Introduction
Sexually transmitted infections (STIs) remain a major public health concern, with emergency departments (EDs) serving as key sites for evaluation and treatment. Despite their importance, contemporary national-level data describing ED testing and treatment practices for patients presenting with symptoms suggestive of STI are limited.
Methods
We performed a retrospective cohort study of ED encounters from 2016 to 2024 using Cosmos, a large geographically diverse electronic health record database. Patients aged ≥15 years with symptoms suggestive of an STI were included.
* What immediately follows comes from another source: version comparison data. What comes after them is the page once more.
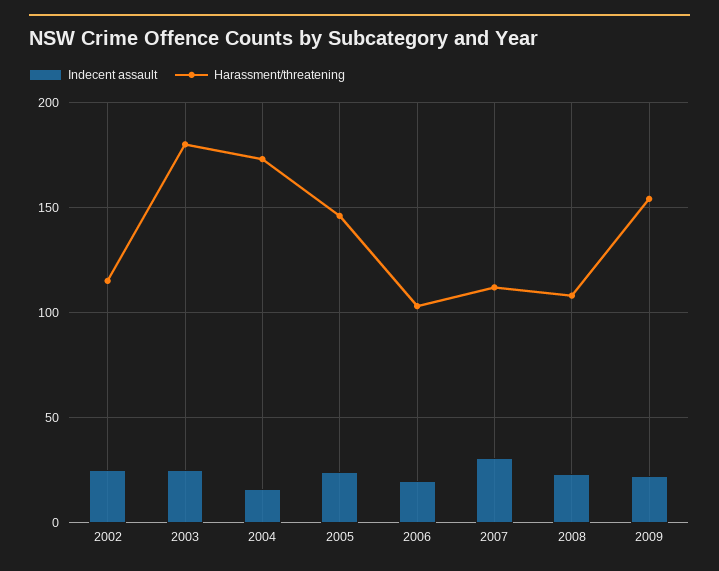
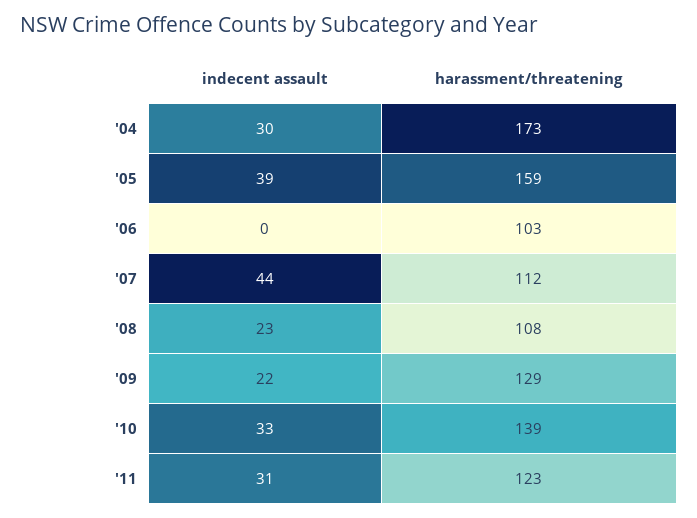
Indecent assault, 2002: 25 -> none
Harassment/threatening, 2002: 115 -> none
Indecent assault, 2003: 25 -> none
Harassment/threatening, 2003: 180 -> none
Indecent assault, 2004: 15 -> 30
Indecent assault, 2005: 25 -> 39
Harassment/threatening, 2005: 145 -> 159
Indecent assault, 2006: 20 -> 0
Indecent assault, 2007: 30 -> 44
Harassment/threatening, 2009: 155 -> 129
Indecent assault, '10: none -> 33
Harassment/threatening, '10: none -> 139
Indecent assault, '11: none -> 31
Harassment/threatening, '11: none -> 123

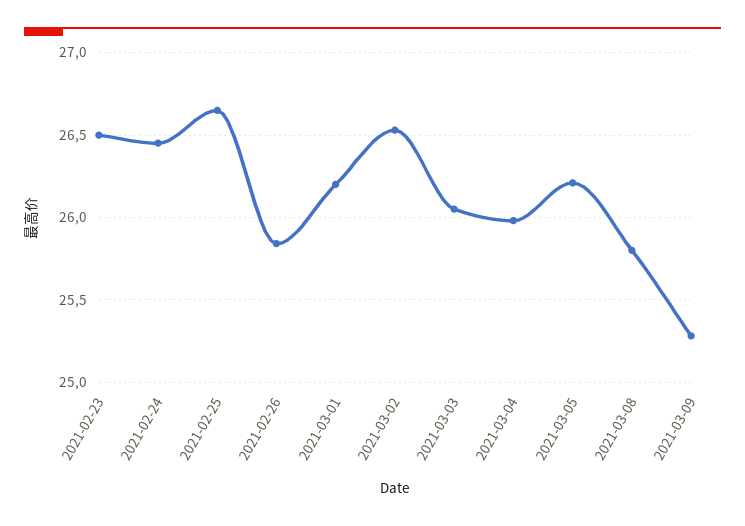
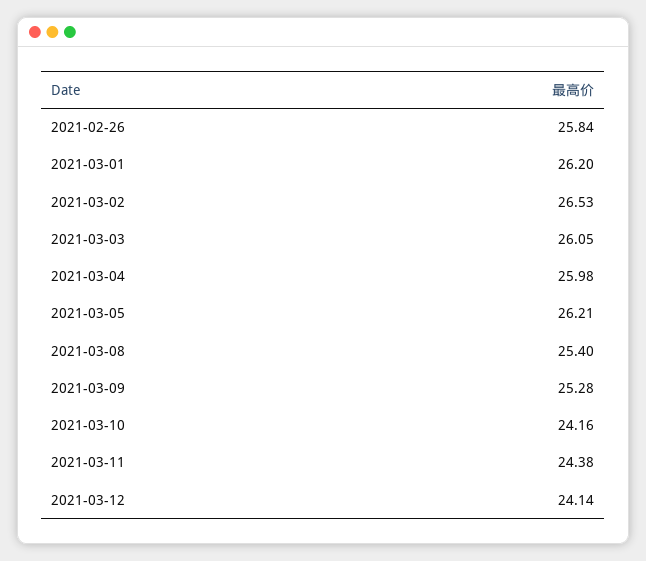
2021-02-23: 26.5 -> none
2021-02-24: 26.45 -> none
2021-02-25: 26.65 -> none
2021-03-08: 25.8 -> 25.4
2021-03-10: none -> 24.16
2021-03-11: none -> 24.38
2021-03-12: none -> 24.14

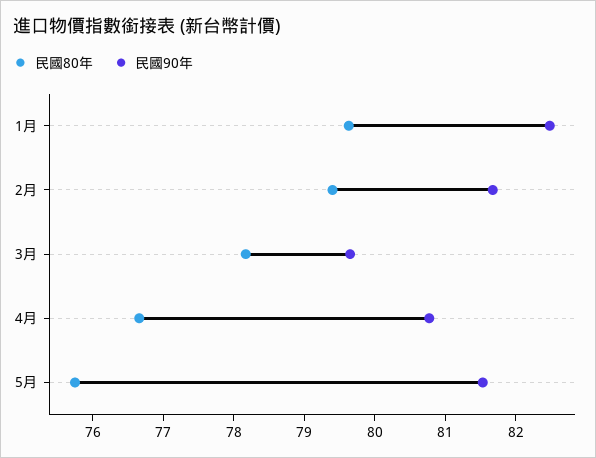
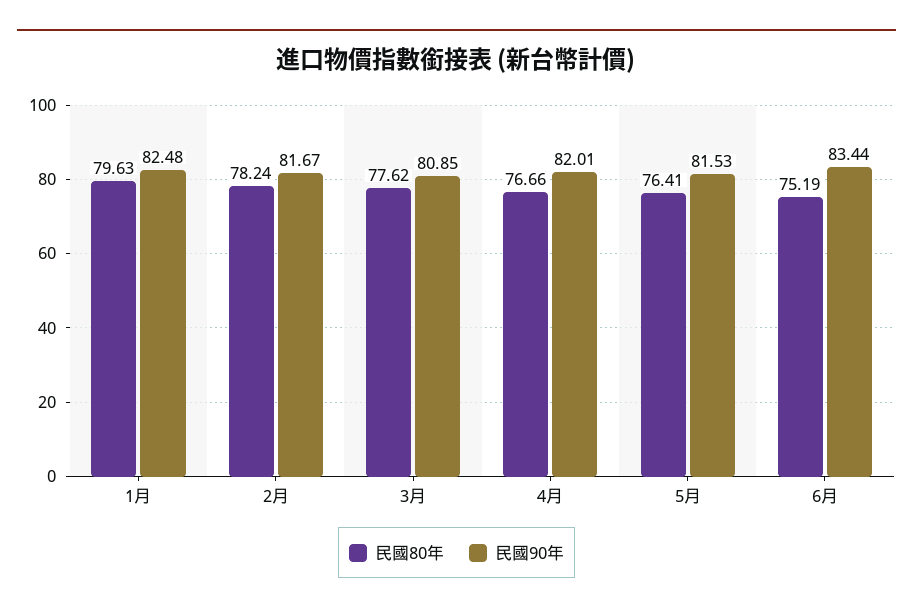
民國80年, 2月: 79.4 -> 78.24
民國80年, 3月: 78.2 -> 77.62
民國90年, 3月: 79.6 -> 80.85
民國90年, 4月: 80.8 -> 82.01
民國80年, 5月: 75.8 -> 76.41
民國80年, 6月: none -> 75.19
民國90年, 6月: none -> 83.44

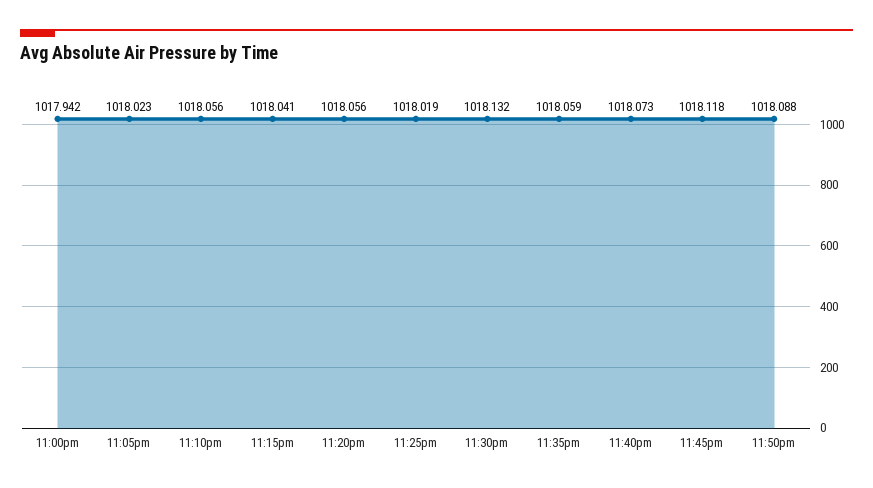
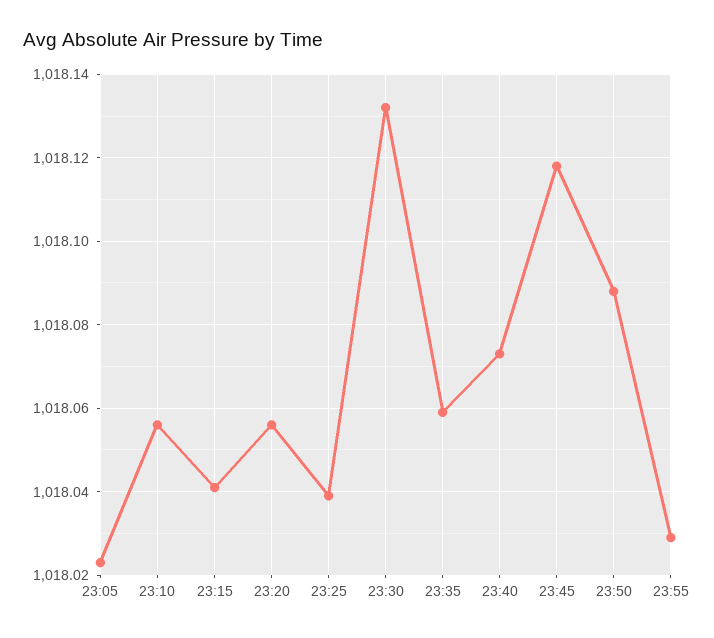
11:00pm: 1017.942 -> none
11:25pm: 1018.019 -> 1018.04
23:55: none -> 1018.03

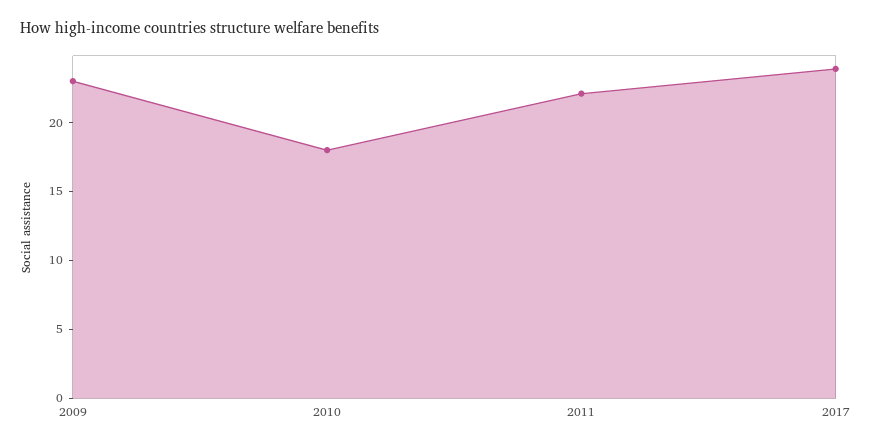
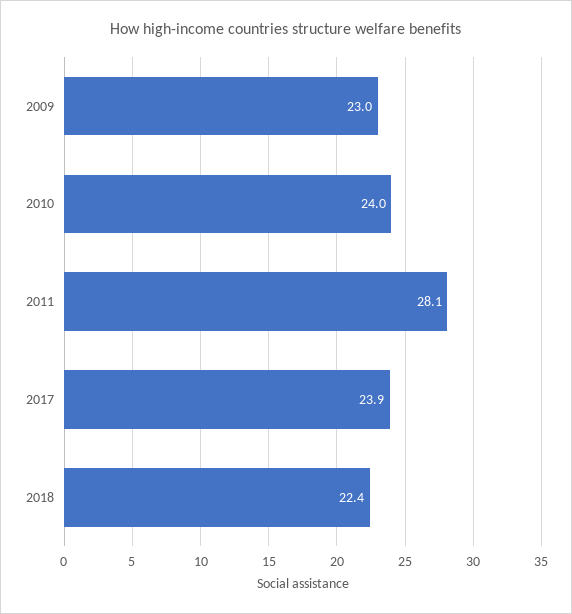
2010: 18 -> 24
2011: 22 -> 28.1
2018: none -> 22.4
We examined diagnostic testing for Neisseria gonorrhoeae/Chlamydia trachomatis (NG/CT), Trichomonas vaginalis/bacterial vaginosis (TV/BV), syphilis, and HIV. Pregnancy testing was assessed among females aged 15–55 years. Empiric antibiotic treatment patterns were evaluated over time.
Results
Among 5,566,966 unique ED encounters, only 37.8 % underwent STI testing. NG/CT was the most frequently ordered test (34.1 %), followed by TV/BV (21.7 %), HIV (4.1 %), and syphilis (3.9 %). Among those tested for NG/CT, co-testing was 56.0 % for TV/BV, 9.3 % for syphilis, and 8.5 % for HIV. Pregnancy testing occurred in 68.5 % of eligible females. Nearly half (46.2 %) of NG/CT-tested patients received empiric treatment. Among TV/BV-tested patients, 13.4 % were empirically treated in the ED and 32.4 % were prescribed outpatient treatment.
Conclusion
Most ED patients who presented for conditions suggestive of STI did not undergo STI testing, and co-testing for other STIs was also uncommon. Empiric antibiotic therapy remains very common, occurring in approximately half of patients. These findings highlight opportunities to improve STI detection and treatment in EDs through standardized protocols and expanded use of co-testing.